When you were a kid, did you ever walk to the end of a diving board and stop to contemplate whether to jump, flip, or dive, and then ponder how cold the water might be? Did the impatient kids waiting in line behind you yell, “Just jump!” If so, they restored your awareness of them, and you probably took action. You jumped.
One strategy for activating is to jump into a task before your distracting self-talk gets in the way. Like jumping into a pool, you can circumvent superfluous thoughts by leaping into action. Jumping can be a useful strategy, but if you are jumping only to stop the swirling mental activity, you might begin ironing your socks when you should be paying your bills.
Wanting to get out of your head so you can get something done is noble. But leaping indiscriminately just to escape feeling overwhelmed can send you down the wrong trail. The cost of investing your undivided attention in an unimportant task gets you further behind on an important task. Then you are right back to feeling overwhelmed and immobilized.
What would happen if you jumped back before jumping forward? What if you paused to consider all the tasks competing for your attention, identify the ones that must get done today, decide where to start, and consider how much available time you have? Open awareness is a kind of soft and expansive attention that allows the mental space to conceptualize and prioritize, and where you are mindful of the big picture, the calendar, the clock, the task list, other people, and the future.

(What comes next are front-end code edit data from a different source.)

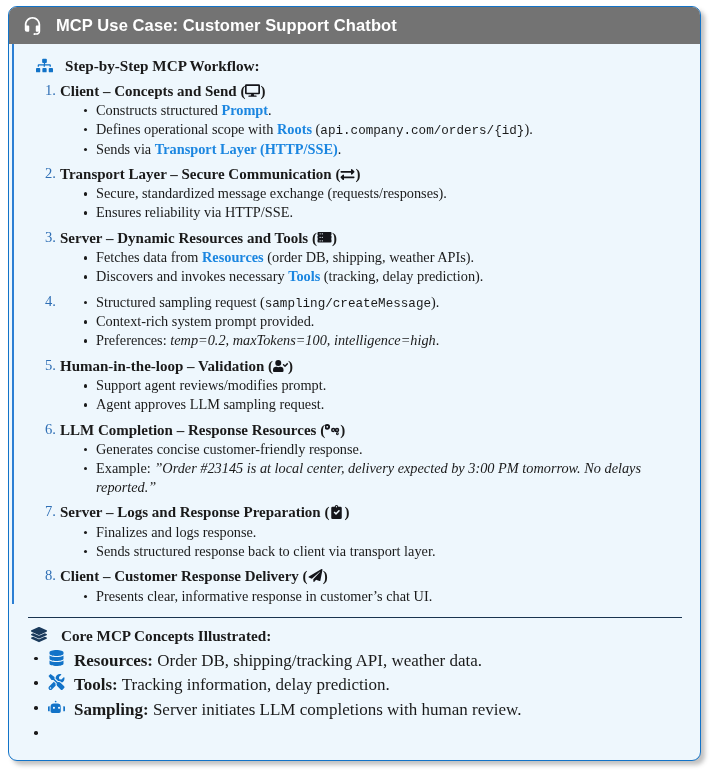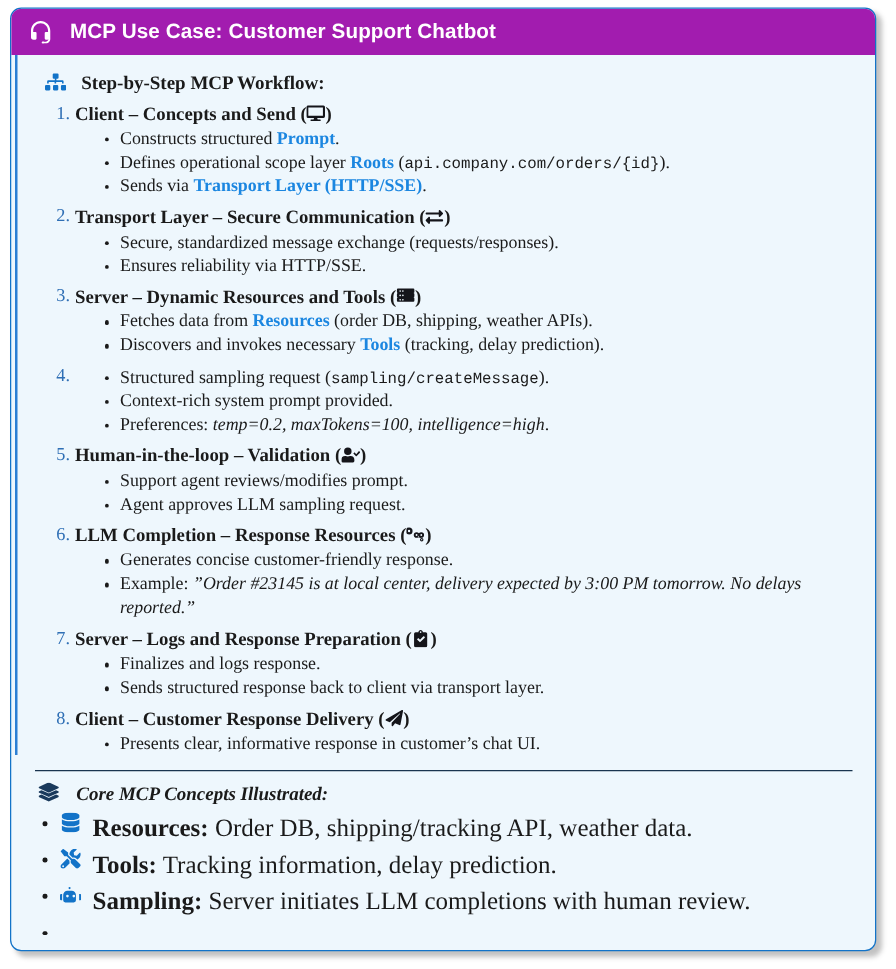"MCP Use Case: Customer Support" .tcb-title { background: #a21caf -> #737373 }
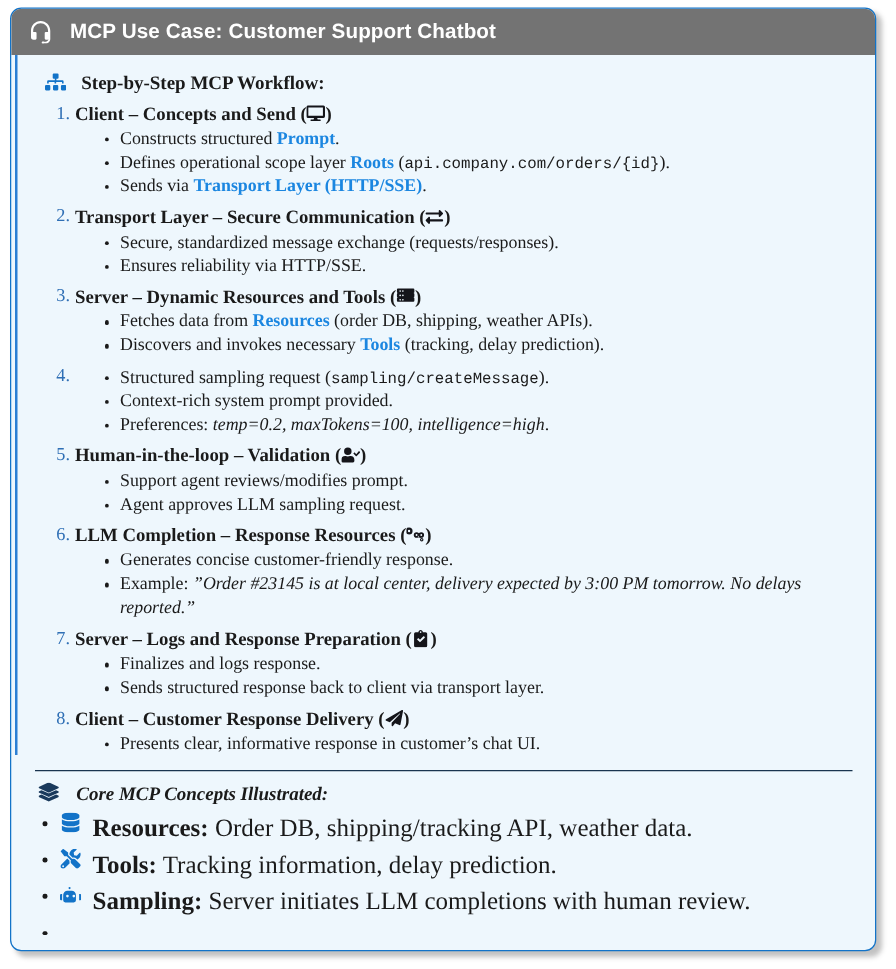"Defines operational scope layer" span { text: layer -> with }
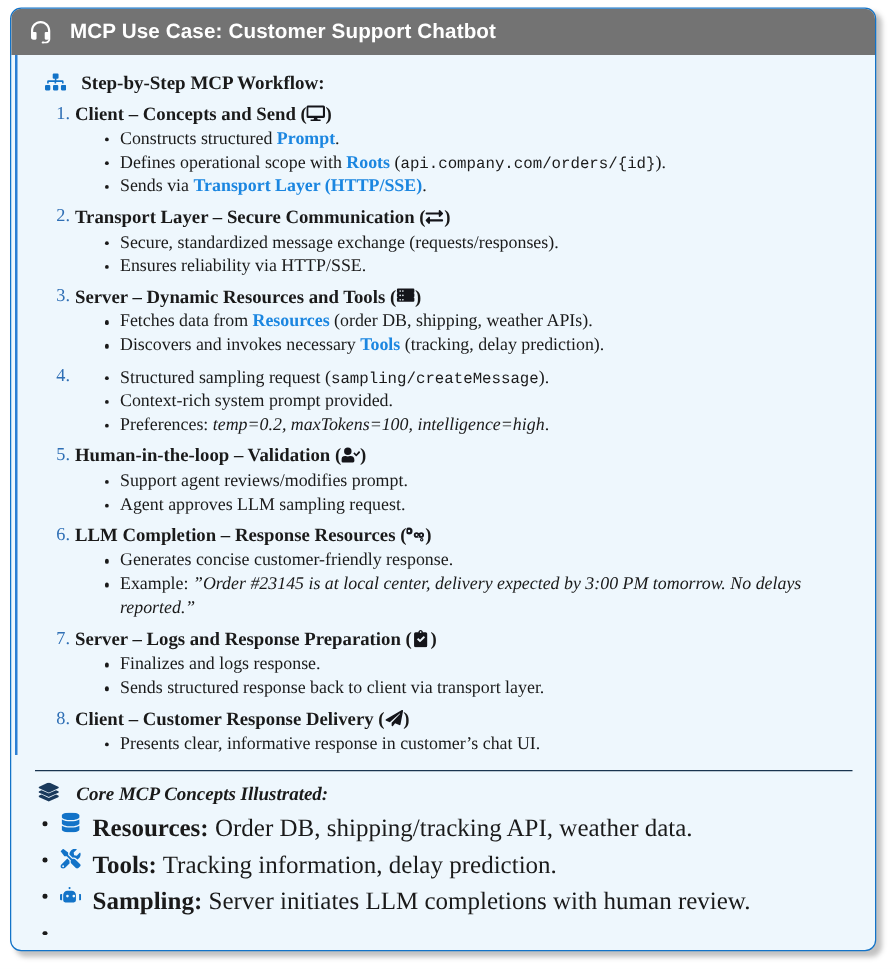"Core MCP Concepts Illustrated:" .concepts-head .ch-text { font-style: italic -> none }
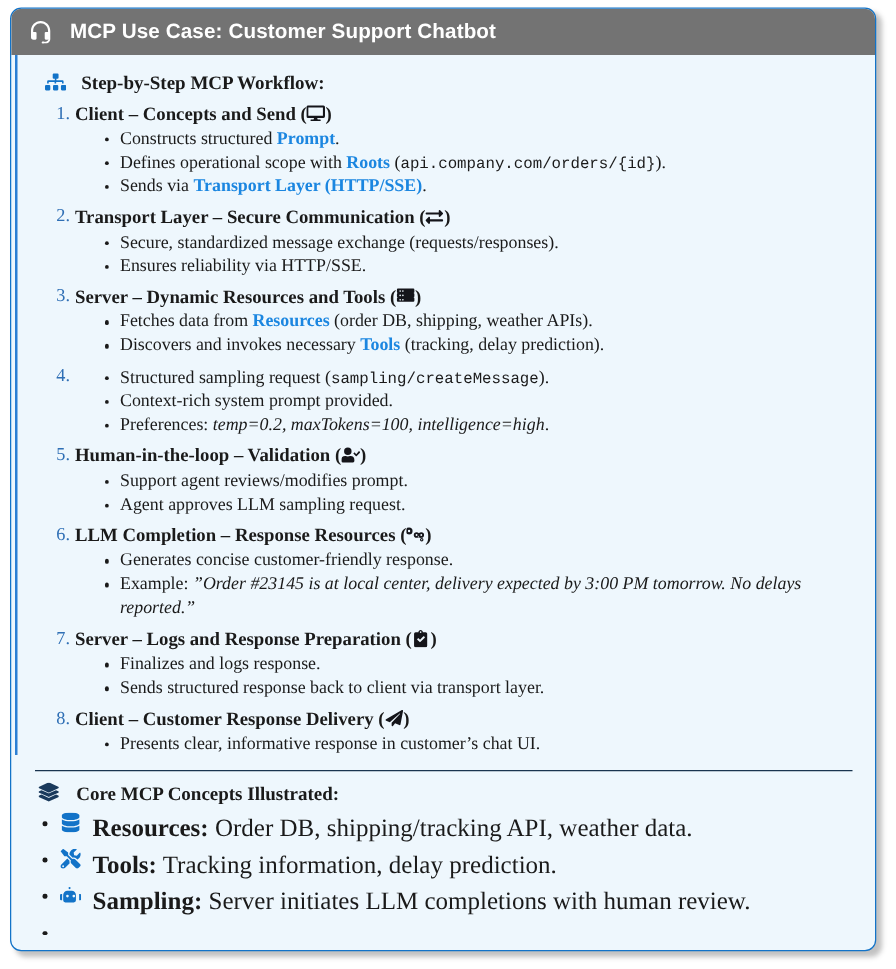"Resources: Order DB, shipping/tracking" ul.concepts > li { font-size: 20px -> 17px }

Adults with ADHD prefer acting over planning, and we’d rather have our attention locked in on something—even a daydream—than sit patiently in an open state of awareness. Working efficiently requires access to both states of awareness, selective attention and open awareness, and for intentionally directing our attention between them.
Getting mindlessly stuck in selective attention (some call it “hyper-focus”), is why we ask, “Where did the time go?” Estimating how long a task will take, and tracking time as you work, are important for living well with ADHD.
Okay…enough time on this blog…next item…check phone messages before my first client arrives.